Unsupervised Learning of View-invariant Action Representations

Junnan Li,Yongkang Wong,Qi Zhao,Mohan S. Kankanhalli
DOI: https://doi.org/10.48550/arXiv.1809.01844
2018-09-06
Abstract:The recent success in human action recognition with deep learning methods mostly adopt the supervised learning paradigm, which requires significant amount of manually labeled data to achieve good performance. However, label collection is an expensive and time-consuming process. In this work, we propose an unsupervised learning framework, which exploits unlabeled data to learn video representations. Different from previous works in video representation learning, our unsupervised learning task is to predict 3D motion in multiple target views using video representation from a source view. By learning to extrapolate cross-view motions, the representation can capture view-invariant motion dynamics which is discriminative for the action. In addition, we propose a view-adversarial training method to enhance learning of view-invariant features. We demonstrate the effectiveness of the learned representations for action recognition on multiple datasets.

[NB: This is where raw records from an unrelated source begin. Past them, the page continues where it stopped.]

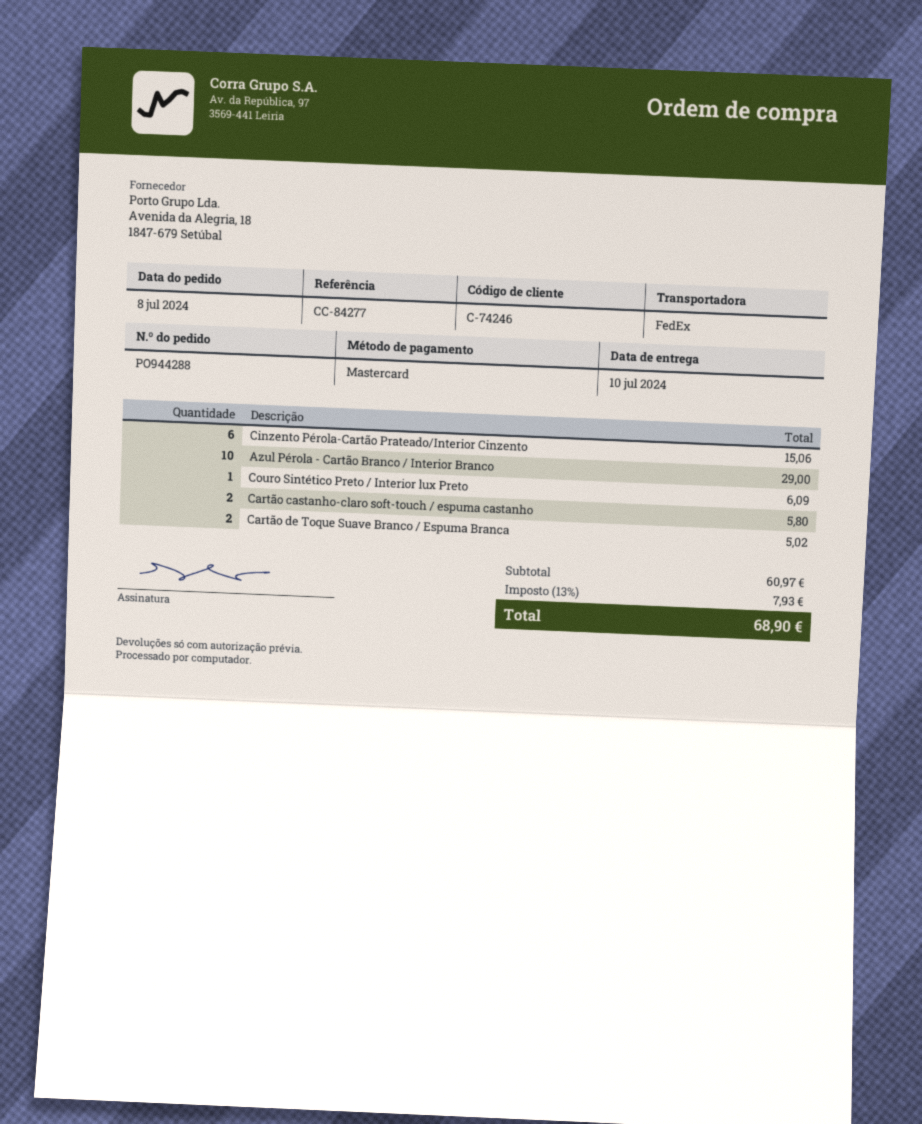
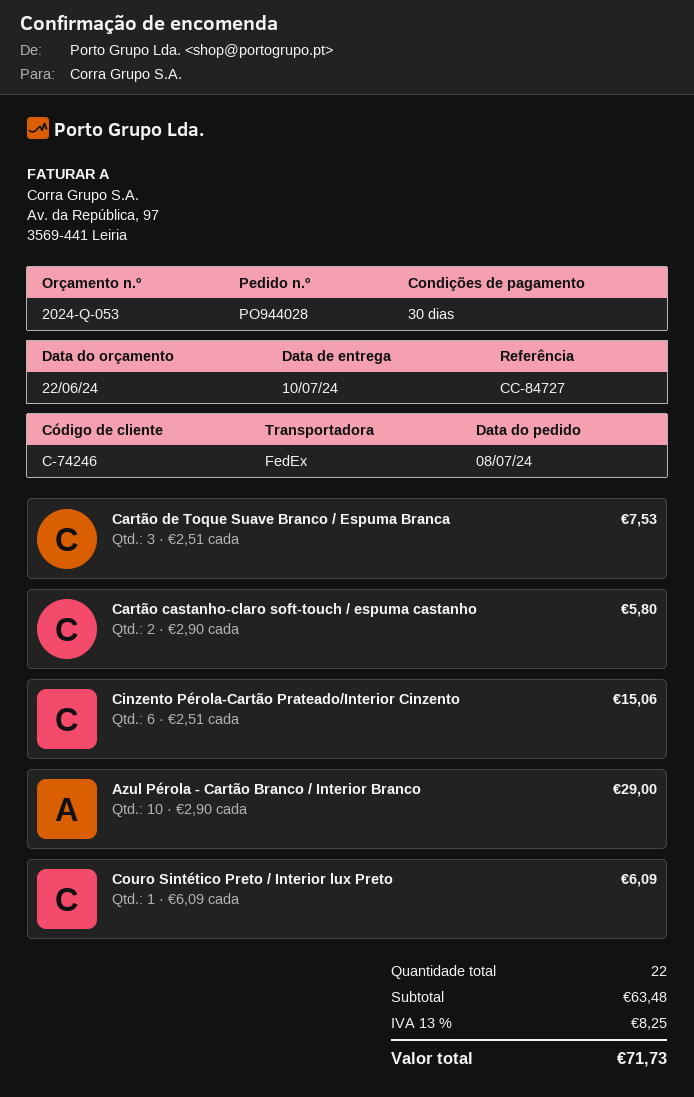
order number: PO944288 -> PO944028
reference: CC-84277 -> CC-84727
Cartão de Toque Suave Branco / Espuma Branca: 2 for 5.02 -> 3 for 7.53
subtotal: 60.97 -> 63.48
tax: 13% = 7.93 -> 13% = 8.25
total: 68.90 -> 71.73

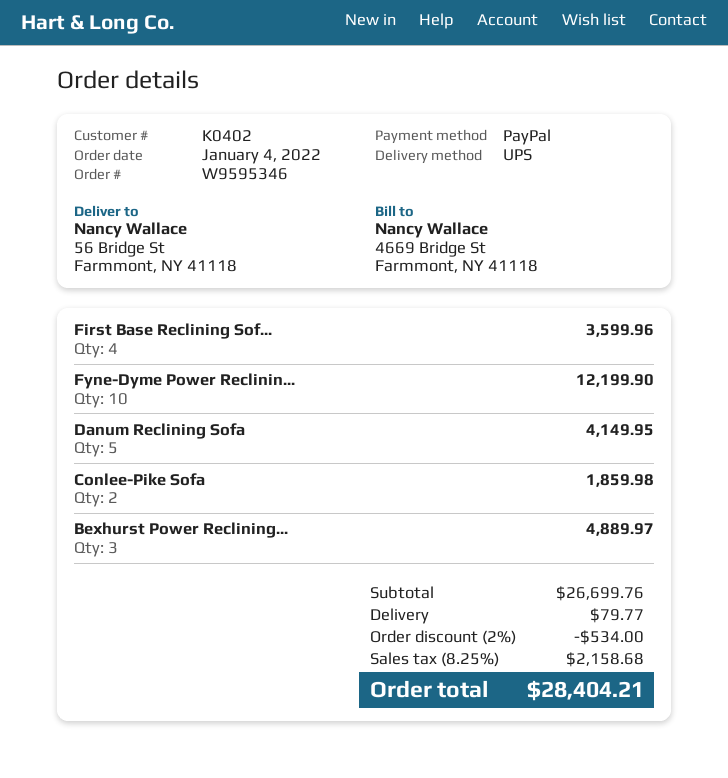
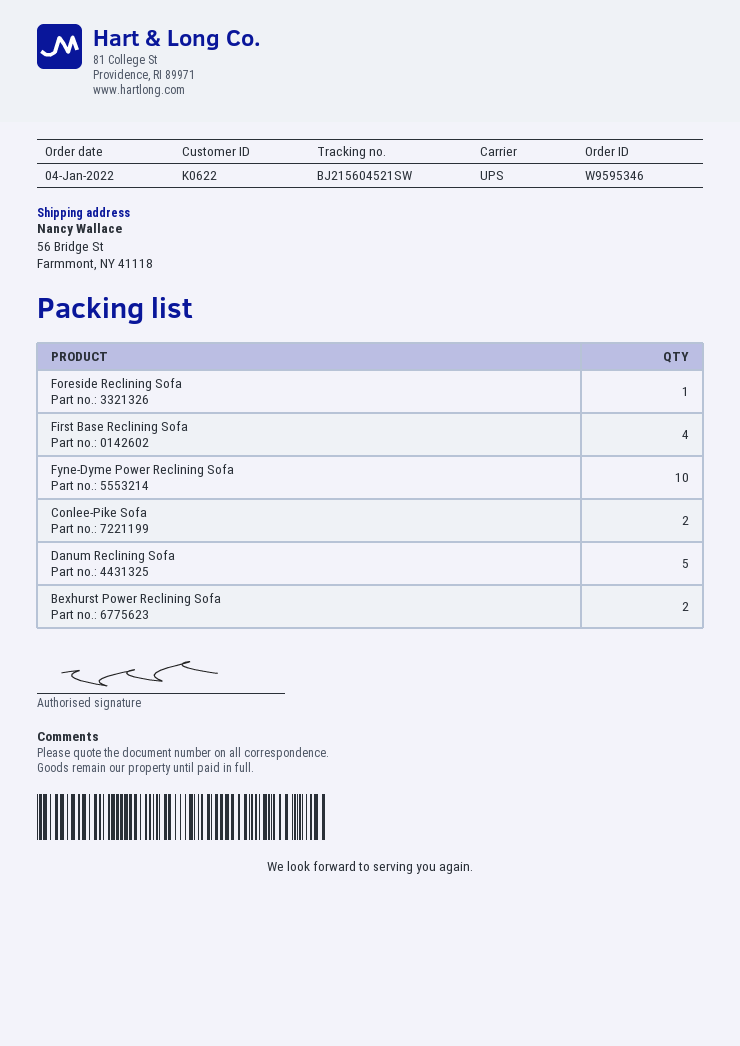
customer number: K0402 -> K0622
Bexhurst Power Reclining...: 3 -> 2
Foreside Reclining Sofa: none -> 1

Computer Vision and Pattern Recognition
What problem does this paper attempt to address?
The problem that this paper attempts to solve is how to use unlabeled data to learn view - invariant action representations when performing human action recognition in videos, so as to reduce the dependence on a large amount of manually - labeled data. Specifically, most of the existing deep - learning methods adopt the supervised - learning paradigm when performing action recognition, which requires a large amount of manually - labeled data to achieve good performance. However, the collection of labeled data is both expensive and time - consuming. Therefore, this paper proposes an unsupervised - learning framework to use unlabeled data to learn video representations. Different from previous video - representation - learning work, the unsupervised - learning task in this paper is to use the video representation of the source view to predict 3D motions in multiple target views. By learning the extrapolation of cross - view motions, the representation can capture the view - invariant motion dynamics that are discriminative for actions. In addition, the author also proposes a view - adversarial - training method to enhance the learning of view - invariant features. Finally, the author shows the action - recognition effect of the learned representation on multiple datasets.